(Before-and-after change data)
▬▬▬▬▬▬

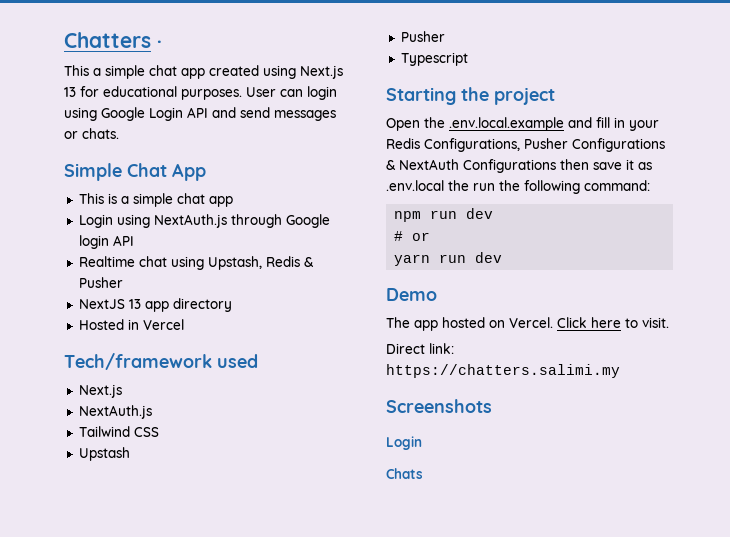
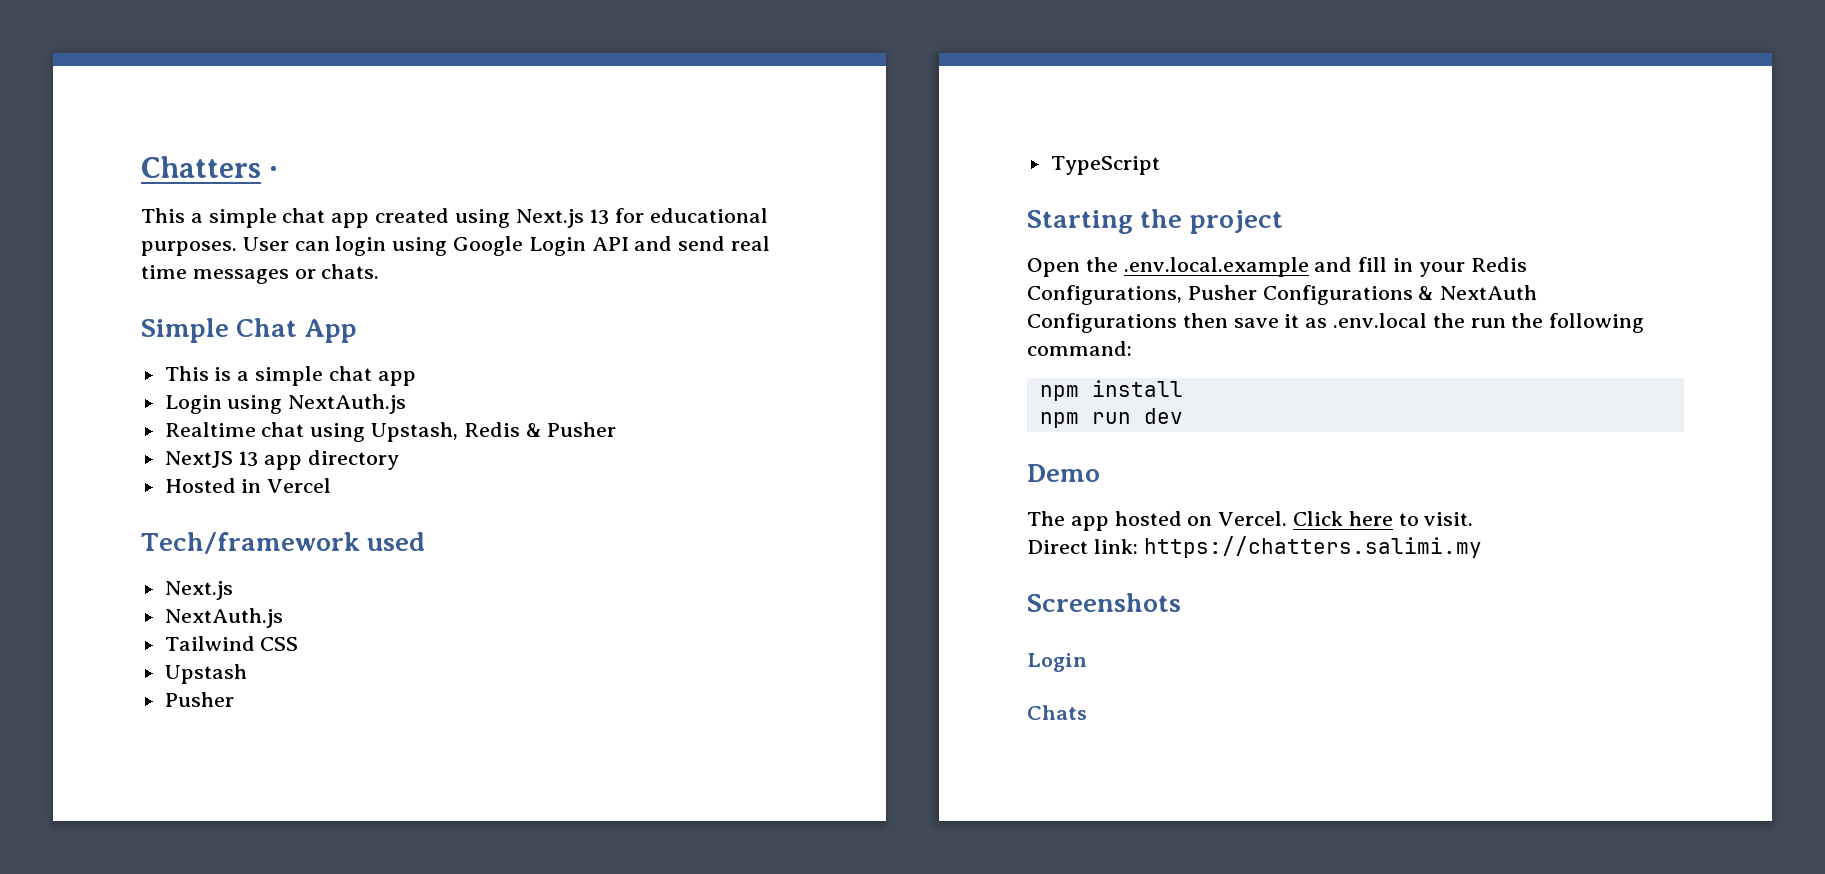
- User can login using Google Login API and send messages or chats.
+ User can login using Google Login API and send real time messages or chats.
- Login using NextAuth.js through Google login API
+ Login using NextAuth.js
- Typescript
+ TypeScript
+ npm install
  npm run dev
- # or
- yarn run dev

▬▬▬▬▬▬

Respond with one number only: how many lines of the data contain "messages".

# Expected output
2